All of lore.kernel.org
 help / color / mirror / Atom feed
From: Darren Hart <dvhltc@us.ibm.com>
To: Darren Hart <dvhltc@us.ibm.com>
Cc: linux-kernel@vger.kernel.org,
	Thomas Gleixner <tglx@linutronix.de>,
	Peter Zijlstra <peterz@infradead.org>,
	Ingo Molnar <mingo@elte.hu>,
	Eric Dumazet <eric.dumazet@gmail.com>,
	John Kacur <jkacur@redhat.com>,
	Steven Rostedt <rostedt@goodmis.org>,
	Mike Galbraith <efault@gmx.de>,
	linux-rt-users@vger.kernel.org
Subject: Re: [PATCH 4/4 V2] futex: convert hash_bucket locks to raw_spinlock_t
Date: Fri, 09 Jul 2010 15:57:09 -0700	[thread overview]
Message-ID: <4C37A945.2000606@us.ibm.com> (raw)
In-Reply-To: <1278714780-788-5-git-send-email-dvhltc@us.ibm.com>

This version pulls in the bits mistakenly left in 3/4.
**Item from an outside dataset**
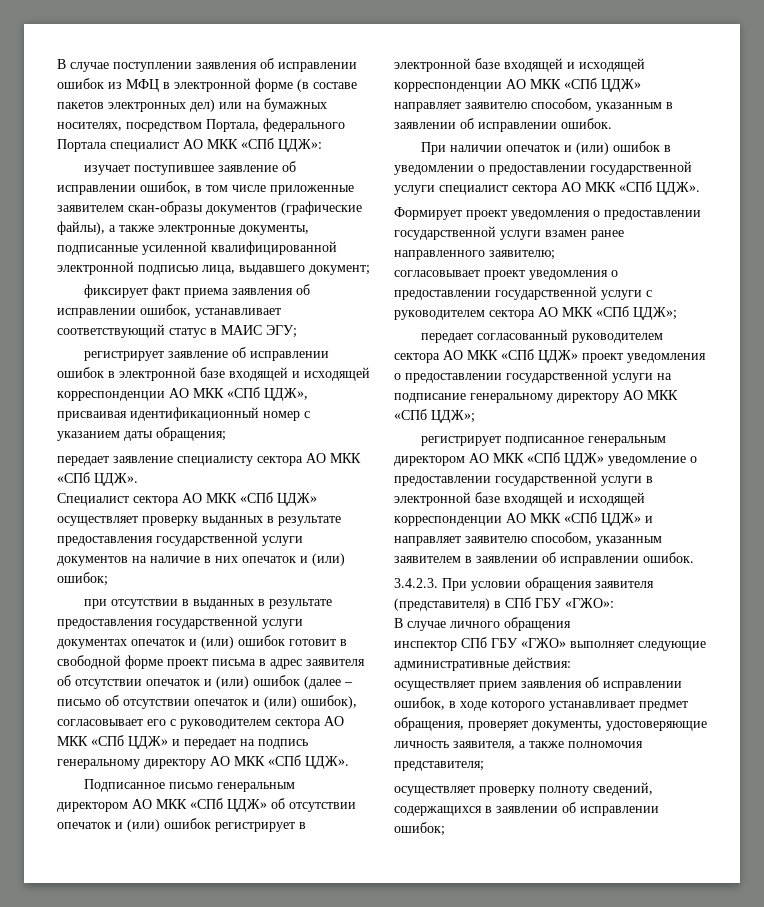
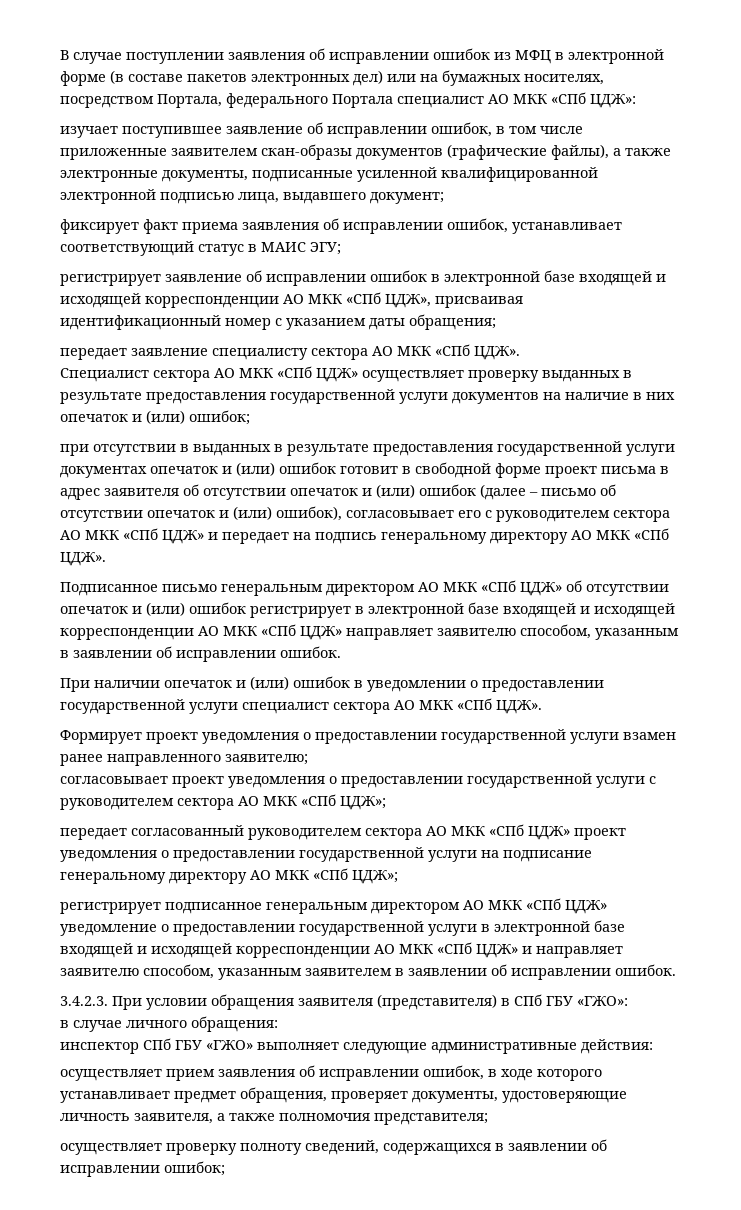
- В случае личного обращения
+ в случае личного обращения:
>From 9f8b4faac79518f98131464c2d21a1c64fb841d2 Mon Sep 17 00:00:00 2001
From: Darren Hart <dvhltc@us.ibm.com>
Date: Fri, 9 Jul 2010 16:44:47 -0400
Subject: [PATCH 4/4 V2] futex: convert hash_bucket locks to raw_spinlock_t

The requeue_pi mechanism introduced proxy locking of the rtmutex.  This creates
a scenario where a task can wake-up, not knowing it has been enqueued on an
rtmutex. In order to detect this, the task would have to be able to take either
task->pi_blocked_on->lock->wait_lock and/or the hb->lock.  Unfortunately,
without already holding one of these, the pi_blocked_on variable can change
from NULL to valid or from valid to NULL. Therefor, the task cannot be allowed
to take a sleeping lock after wakeup or it could end up trying to block on two
locks, the second overwriting a valid pi_blocked_on value. This obviously
breaks the pi mechanism.

This patch increases latency, while running the ltp pthread_cond_many test
which Michal reported the bug with, I see double digit hrtimer latencies
(typically only on the first run after boo):

	kernel: hrtimer: interrupt took 75911 ns

This might be addressed by changing the various loops in the futex code to be
incremental, probably at an additional throughput hit. The private hash_bucket
lists discussed in the past could reduce hb->lock contention in some scenarios.
It should be noted that pthread_cond_many is a rather pathological case.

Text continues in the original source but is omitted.